Problem -
Whenever "text" appears in a line, please copy that line from the data.

-=-=-

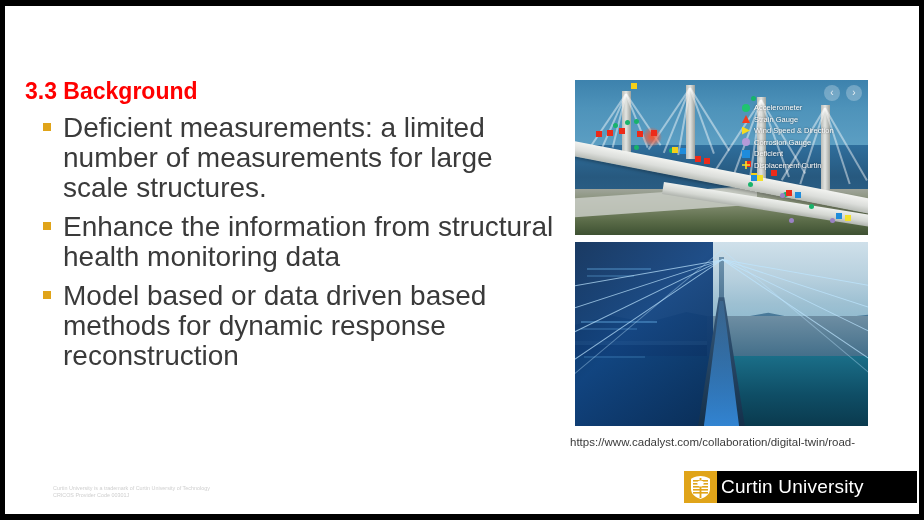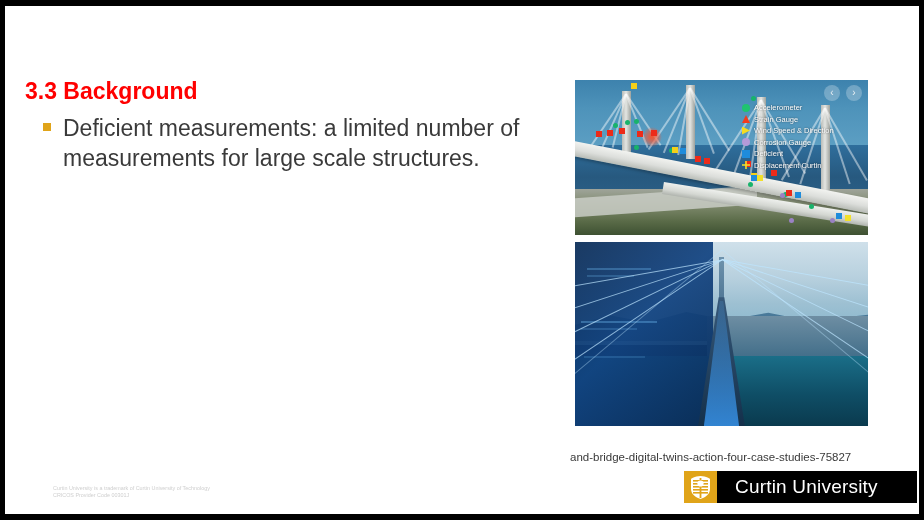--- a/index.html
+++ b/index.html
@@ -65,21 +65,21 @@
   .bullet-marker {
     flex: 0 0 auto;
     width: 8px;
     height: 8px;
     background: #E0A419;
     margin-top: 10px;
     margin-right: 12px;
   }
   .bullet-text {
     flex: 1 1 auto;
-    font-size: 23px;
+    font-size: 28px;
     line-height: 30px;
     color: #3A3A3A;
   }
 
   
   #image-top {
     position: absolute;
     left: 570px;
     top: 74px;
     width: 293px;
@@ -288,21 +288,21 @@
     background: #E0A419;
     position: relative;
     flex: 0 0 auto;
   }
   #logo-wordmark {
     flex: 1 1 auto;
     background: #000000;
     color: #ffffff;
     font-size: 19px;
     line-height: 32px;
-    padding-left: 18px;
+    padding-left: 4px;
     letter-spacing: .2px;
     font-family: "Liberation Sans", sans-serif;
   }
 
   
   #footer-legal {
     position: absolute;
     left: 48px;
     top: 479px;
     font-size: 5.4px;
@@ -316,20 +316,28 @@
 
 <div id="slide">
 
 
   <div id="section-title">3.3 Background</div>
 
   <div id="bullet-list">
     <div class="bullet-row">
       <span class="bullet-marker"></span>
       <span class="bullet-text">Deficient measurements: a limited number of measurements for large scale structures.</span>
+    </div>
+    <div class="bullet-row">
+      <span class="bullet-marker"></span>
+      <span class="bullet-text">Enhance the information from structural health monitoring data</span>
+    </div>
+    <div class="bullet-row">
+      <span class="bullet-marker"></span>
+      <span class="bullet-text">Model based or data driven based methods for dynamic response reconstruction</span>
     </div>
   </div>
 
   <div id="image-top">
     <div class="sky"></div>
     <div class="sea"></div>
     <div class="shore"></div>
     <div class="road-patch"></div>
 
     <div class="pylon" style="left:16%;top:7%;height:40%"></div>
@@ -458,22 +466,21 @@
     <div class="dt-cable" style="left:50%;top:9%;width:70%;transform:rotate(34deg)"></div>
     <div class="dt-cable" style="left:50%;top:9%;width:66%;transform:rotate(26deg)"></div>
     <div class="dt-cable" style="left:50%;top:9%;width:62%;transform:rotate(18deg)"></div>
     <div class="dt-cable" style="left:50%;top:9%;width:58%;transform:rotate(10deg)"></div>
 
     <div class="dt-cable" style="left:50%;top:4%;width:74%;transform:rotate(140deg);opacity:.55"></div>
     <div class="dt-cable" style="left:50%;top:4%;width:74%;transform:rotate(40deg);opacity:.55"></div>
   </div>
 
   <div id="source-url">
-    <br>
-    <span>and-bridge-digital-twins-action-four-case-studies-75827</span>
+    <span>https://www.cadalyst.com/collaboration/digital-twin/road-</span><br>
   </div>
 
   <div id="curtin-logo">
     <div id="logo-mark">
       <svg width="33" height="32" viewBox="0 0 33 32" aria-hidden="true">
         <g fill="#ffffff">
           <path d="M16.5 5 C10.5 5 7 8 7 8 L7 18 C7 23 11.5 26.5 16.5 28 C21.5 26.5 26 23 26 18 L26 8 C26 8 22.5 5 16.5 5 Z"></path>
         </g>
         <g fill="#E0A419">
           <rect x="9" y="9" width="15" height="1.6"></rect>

-=-=-

Response area -
   .bullet-text {
       <span class="bullet-text">Deficient measurements: a limited number of measurements for large scale structures.</span>
+      <span class="bullet-text">Enhance the information from structural health monitoring data</span>
+      <span class="bullet-text">Model based or data driven based methods for dynamic response reconstruction</span>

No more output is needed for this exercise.